▸ **WHAT YOU HAVE TO DO**
Scan the entries below, and for each line that includes the word "data", make a copy.

====== PROVIDED RECORDS

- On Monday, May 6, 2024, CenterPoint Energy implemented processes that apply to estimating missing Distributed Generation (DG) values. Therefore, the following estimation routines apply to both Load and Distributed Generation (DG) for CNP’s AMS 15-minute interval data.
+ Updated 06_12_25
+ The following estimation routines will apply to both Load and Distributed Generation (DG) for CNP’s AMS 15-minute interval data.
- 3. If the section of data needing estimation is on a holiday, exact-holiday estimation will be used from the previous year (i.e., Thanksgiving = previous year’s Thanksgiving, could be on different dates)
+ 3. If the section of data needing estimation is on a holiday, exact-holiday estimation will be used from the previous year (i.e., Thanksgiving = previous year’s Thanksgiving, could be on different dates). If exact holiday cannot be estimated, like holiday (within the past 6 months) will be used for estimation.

============

▸ **TASK OUTPUT**
- On Monday, May 6, 2024, CenterPoint Energy implemented processes that apply to estimating missing Distributed Generation (DG) values. Therefore, the following estimation routines apply to both Load and Distributed Generation (DG) for CNP’s AMS 15-minute interval data.
+ The following estimation routines will apply to both Load and Distributed Generation (DG) for CNP’s AMS 15-minute interval data.
- 3. If the section of data needing estimation is on a holiday, exact-holiday estimation will be used from the previous year (i.e., Thanksgiving = previous year’s Thanksgiving, could be on different dates)
+ 3. If the section of data needing estimation is on a holiday, exact-holiday estimation will be used from the previous year (i.e., Thanksgiving = previous year’s Thanksgiving, could be on different dates). If exact holiday cannot be estimated, like holiday (within the past 6 months) will be used for estimation.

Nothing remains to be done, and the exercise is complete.